Wenn du einen Job hast, dann hast du auch einen geregelten Feierabend. Hier ist die Trennung klar. Von Freelancern wird jedoch gern erwartet, dass sie auch in der Nacht und am Wochenende erreichbar sein müssen. Wenn das deine Vorstellung von FREIberuflichkeit ist, dann lege dir schonmal das Smartphone auf den Nachttisch. Es soll ja ohnehin sehr gesund sein, das Handy im Schlaf in der Nähe des Kopfes zu haben (*Ironie aus*).

Im Ernst, du musst nicht permanent erreichbar sein, warum solltest du auch? Damit der Kunde dich anrufen kann, wann er lustig ist? Nein, so läuft das nicht. Lege Zeiten fest, zu denen du erreichbar bist und kommuniziere diese klar und deutlich nach außen.

5. Du verhältst dich unprofessionell

Wenn du Deadlines verpennst, zu den angegebenen Uhrzeiten nicht erreichbar bist oder du fehlerhafte bzw. unvollständige Dateien verschickst, wenn du Texte voller Rechtschreibfehler abgibst oder mit einer Fahne zum Kundengespräch gehst – was glaubst du wird das für einen Eindruck machen? Freelancer müssen sich den Respekt verdienen. Oder wie Goethe es formulierte:

Wie du kommst gegangen, so wirst du auch empfangen.

Du bist verantwortlich für dein Auftreten, für deine Wirkung nach außen. Daran führt kein Weg vorbei. Du wirst so wahrgenommen, wie du dich präsentierst. Fehler passieren jedem und sie sind wichtige Lernschritte. Aber es gibt Fehler und es gibt wirklich saudämliche Fehler. Von letzteren solltest du so wenig wie möglich machen.
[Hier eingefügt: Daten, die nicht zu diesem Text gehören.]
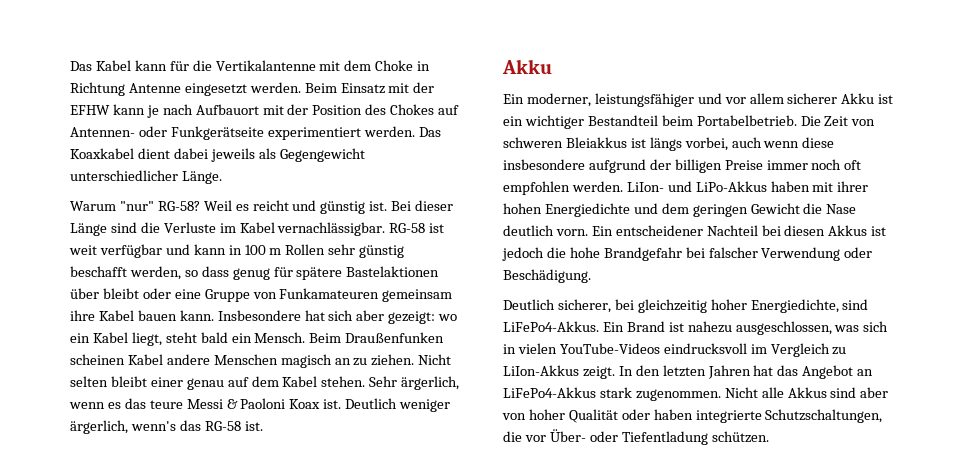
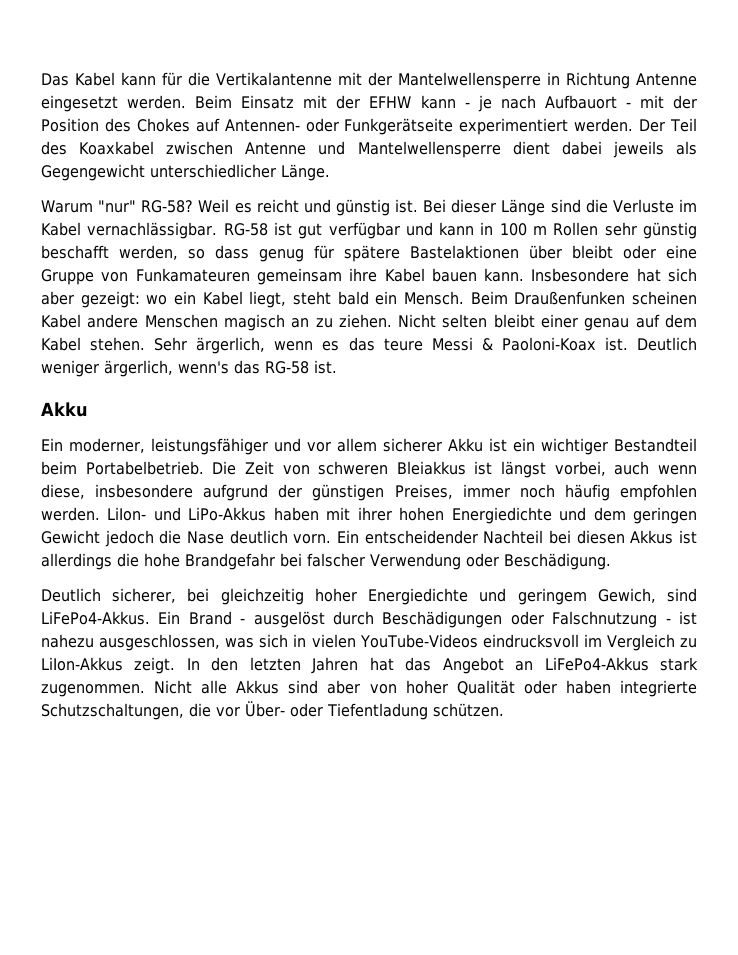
- Das Kabel kann für die Vertikalantenne mit dem Choke in Richtung Antenne eingesetzt werden.
+ Das Kabel kann für die Vertikalantenne mit der Mantelwellensperre in Richtung Antenne eingesetzt werden.
- Beim Einsatz mit der EFHW kann je nach Aufbauort mit der Position des Chokes auf Antennen- oder Funkgerätseite experimentiert werden.
+ Beim Einsatz mit der EFHW kann - je nach Aufbauort - mit der Position des Chokes auf Antennen- oder Funkgerätseite experimentiert werden.
- Das Koaxkabel dient dabei jeweils als Gegengewicht unterschiedlicher Länge.
+ Der Teil des Koaxkabel zwischen Antenne und Mantelwellensperre dient dabei jeweils als Gegengewicht unterschiedlicher Länge.
- RG-58 ist weit verfügbar und kann in 100 m Rollen sehr günstig beschafft werden, so dass genug für spätere Bastelaktionen über bleibt oder eine Gruppe von Funkamateuren gemeinsam ihre Kabel bauen kann.
+ RG-58 ist gut verfügbar und kann in 100 m Rollen sehr günstig beschafft werden, so dass genug für spätere Bastelaktionen über bleibt oder eine Gruppe von Funkamateuren gemeinsam ihre Kabel bauen kann.
- Sehr ärgerlich, wenn es das teure Messi & Paoloni Koax ist.
+ Sehr ärgerlich, wenn es das teure Messi & Paoloni-Koax ist.
- Die Zeit von schweren Bleiakkus ist längs vorbei, auch wenn diese insbesondere aufgrund der billigen Preise immer noch oft empfohlen werden.
+ Die Zeit von schweren Bleiakkus ist längst vorbei, auch wenn diese, insbesondere aufgrund der günstigen Preises, immer noch häufig empfohlen werden.
- LiIon- und LiPo-Akkus haben mit ihrer hohen Energiedichte und dem geringen Gewicht die Nase deutlich vorn.
+ LiIon- und LiPo-Akkus haben mit ihrer hohen Energiedichte und dem geringen Gewicht jedoch die Nase deutlich vorn.
- Ein entscheidener Nachteil bei diesen Akkus ist jedoch die hohe Brandgefahr bei falscher Verwendung oder Beschädigung.
+ Ein entscheidender Nachteil bei diesen Akkus ist allerdings die hohe Brandgefahr bei falscher Verwendung oder Beschädigung.
- Deutlich sicherer, bei gleichzeitig hoher Energiedichte, sind LiFePo4-Akkus. Ein Brand ist nahezu ausgeschlossen, was sich in vielen YouTube-Videos eindrucksvoll im Vergleich zu LiIon-Akkus zeigt.
+ Deutlich sicherer, bei gleichzeitig hoher Energiedichte und geringem Gewich, sind LiFePo4-Akkus. Ein Brand - ausgelöst durch Beschädigungen oder Falschnutzung - ist nahezu ausgeschlossen, was sich in vielen YouTube-Videos eindrucksvoll im Vergleich zu LiIon-Akkus zeigt.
Warum ist ein Verhältnis auf Augenhöhe so wichtig?

Weshalb muss ich überhaupt mit einem Auftraggeber auf Augenhöhe sein?

Müssen muss man dem Sprichwort ja nicht allzu viel im Leben. Aber ich frage dich zurück: Welche bessere Form der Zusammenarbeit gibt es? Möchtest du dich wirklich wie ein Angestellter fühlen? Denn das erschwert auf lange Sicht nicht nur Honorarverhandlungen, das erschwert alles – den konstruktiven Austausch, einen respektvollen Umgang etc.

Wenn du dein Handwerk beherrschst, dann ist es egal, ob du 20 oder 75 bist. Gerade als junger Freelancer bringst du frischen Wind in die Bude. Zeige daher, dass du über genügend Selbstvertrauen verfügst.

Fazit

Ob du schon seit Jahren dabei bist oder gerade erst am Anfang deiner Freelancer-Karriere stehst: Es ist eine Selbstverständlichkeit und sollte keine Ausnahme sein, mit dem Kunden auf Augenhöhe zu stehen. Schließlich hilfst du ihm bei einem Problem und er bezahlt dich dafür – Deal. Lasse dich daher weder einschüchtern, noch in eine Position drücken, die zu deinem Leben als FREIberufler nicht passt. Andernfalls gibst du das Wertvollste aus der Hand, das ein Freelancer besitzt: Autonomie.